Prima priorità. Ancora troppi ospedali italiani sono vecchi, inadeguati e con rigidità e costi di gestione molto elevati. I ritardi nei contratti di appalto, le lungaggini burocratiche dei dialoghi competitivi, l’incapacità del management e della politica di costruire il cofinanziamento tra stanziamenti a fondo perduto e linee di credito della Banca europea degli investimenti, hanno ritardato la modernizzazione di alcune tra le più importanti strutture pubbliche. Covid ha evidenziato l’importanza di ospedali con un layout moderno, dotati di terapie intensive adeguate e di dotazioni tecnologiche di cui si sappiano programmare ciclo di vita, manutenzioni, sostituzione.
Nuove partnership
Al Paese non servono nuovi ospedali: la chiusura delle strutture più piccole, che mai potranno raggiungere standard di funzionamento adeguati, deve proseguire, e con essa il decongestionamento dell’ospedale e il rafforzamento dei servizi territoriali, delle terapie domiciliari, della telemedicina. È urgente, invece, sostituire i grandi ospedali dei secoli scorsi con strutture modulari e ad alta efficienza energetica. Non è questo un compito per un commissario centrale a tempo. Serve, invece, che il ministero dell’Economia indirizzi la combinazione tra linee di finanziamento, disciplinando l’uso delle garanzie e degli strumenti finanziari. Schemi di partnership pubblico privato come quelli che, per citare un esempio recente, hanno portato alla costruzione del nuovo ospedale di Treviso, sono divenuti un riferimento in Europa.
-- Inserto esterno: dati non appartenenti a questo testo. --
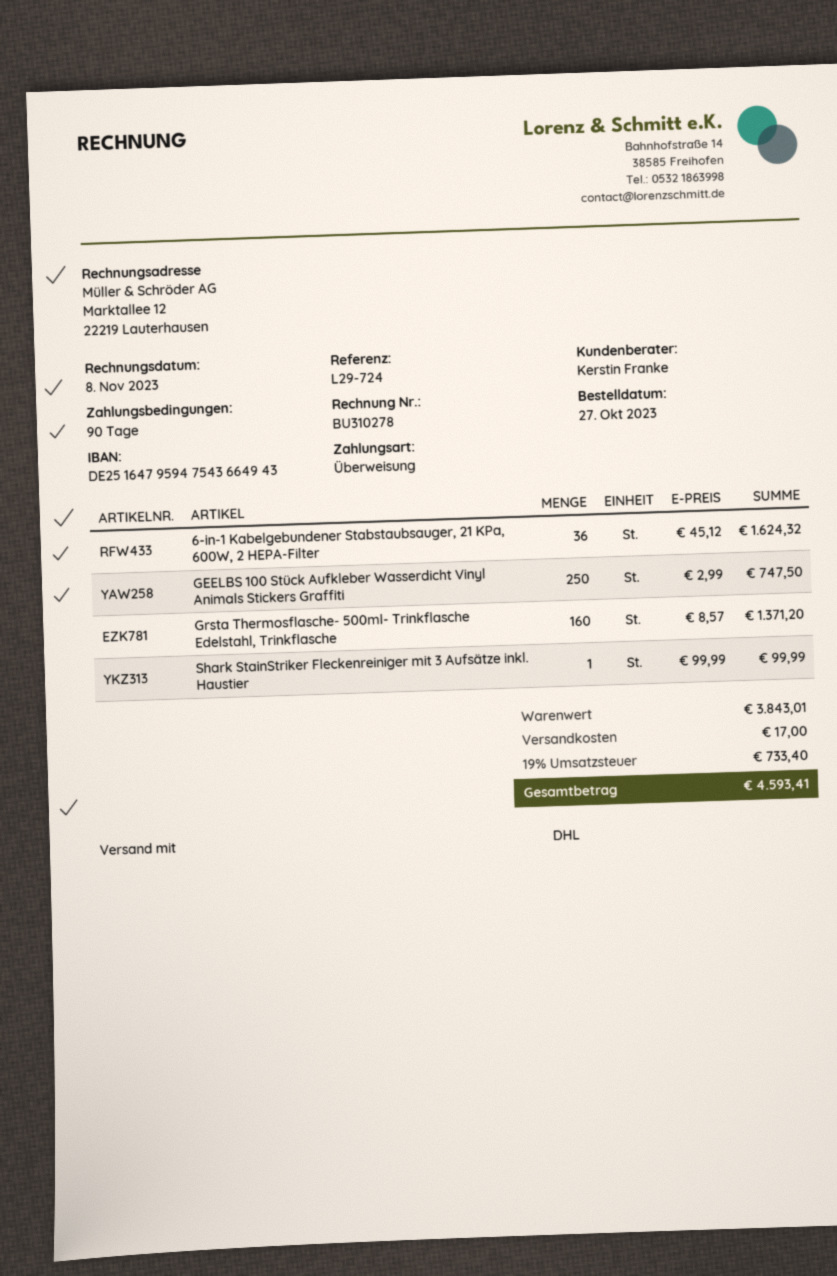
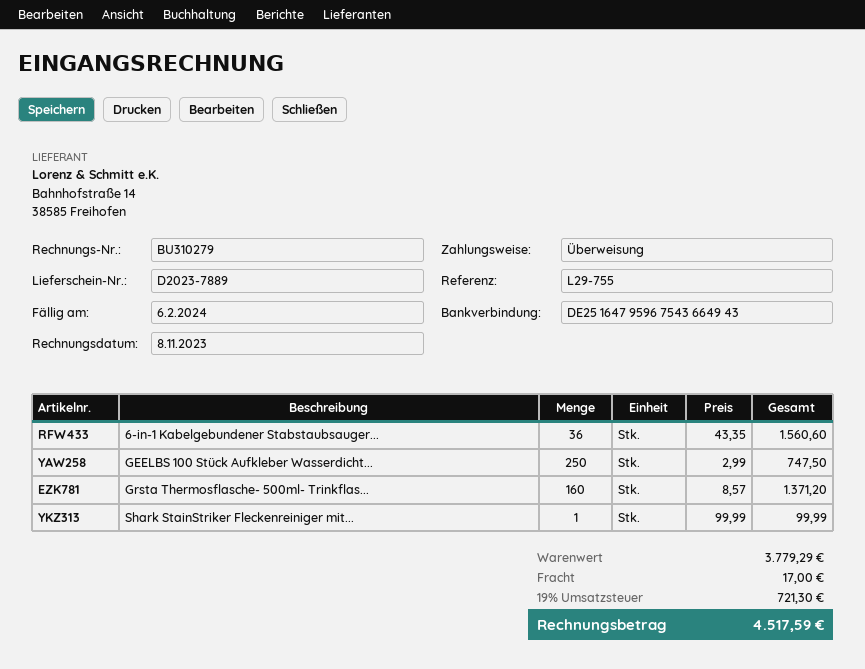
invoice number: BU310278 -> BU310279
reference: L29-724 -> L29-755
bank account: DE25164795947543664943 -> DE25164795967543664943
6-in-1 Kabelgebundener Stabstaubsauger, 21 KPa, 600W, 2 HEPA-Filter: 36 x 45.12 = 1624.32 -> 36 x 43.35 = 1560.60
subtotal: 3843.01 -> 3779.29
tax: 19% = 733.40 -> 19% = 721.30
total: 4593.41 -> 4517.59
Replichiamo quel modello dove serve, in tempi serrati, semplificando ciò che si deve nelle procedure e assicurando i controlli con l’ausilio di anchor investor come Bei e di altri investitori istituzionali. Seconda priorità. La piena di Covid-19 è stata assorbita meglio là dove essa ha trovato bacini di espansione presidiati dall’assistenza territoriale e domiciliare. L’integrazione tra sanità e assistenza, il bilanciamento tra prevenzione, territorio e ospedale, il rafforzamento delle cure primarie dei medici di medicina generale, degli uffici d’igiene, della medicina del lavoro, sono presupposti per la gestione della cronicità e delle multimorbilità, oltre che per il coordinamento tra erogazione di servizi, trasferimenti monetari per le disabilità, politiche sociali. Là dove è stata perseguita come obiettivo, questa integrazione ha dato impulso all’interoperabilità dei sistemi informativi, fino a farne la spina dorsale per il tracciamento degli eventi Covid, il presidio sanitario delle residenze assistite, le cure domiciliari. La trasformazione della tessera sanitaria in fascicolo sanitario integrato è un passaggio utile. Più che nuovi stanziamenti, saranno gli obiettivi e la programmazione a indirizzare, a livello centrale e nelle Regioni, le funzioni e le prestazioni dei nuovi sistemi informativi per la prevenzione, la sanità, l’assistenza, le politiche sociali.
Il rischio spesa
Terza priorità. Serve tenere ben saldi i riferimenti all’autonomia e alla spesa standard delle Regioni introdotti dalla legge 42/2009. Il definitivo superamento della spesa storica e l’eliminazione di tetti e vincoli di destinazione sono condizioni indispensabili per l’effettiva integrazione tra prevenzione, assistenza, sanità territoriale, sanità ospedaliera, innovazione farmaceutica. Certo, l’attore pubblico dovrà saper svolgere analisi e valutazioni d’impatto complessive, leggendo gli effetti delle proprie scelte allocative lungo tutta la filiera di trattamento. Per procedere in questa direzione, è urgente rafforzate le competenze ingegneristiche e di analisi dei dati presenti nel Ministero della Salute, in AIFA, nelle Regioni. Soprattutto, servirà scongiurare il rischio più grave: quello di prendere decisioni disordinate, guidate dalle emozioni o dal calcolo politico. L’esito sarebbe un aumento non temporaneo e non giustificato della spesa corrente. Ed è un rischio, questo, che il Paese non può davvero permettersi di correre.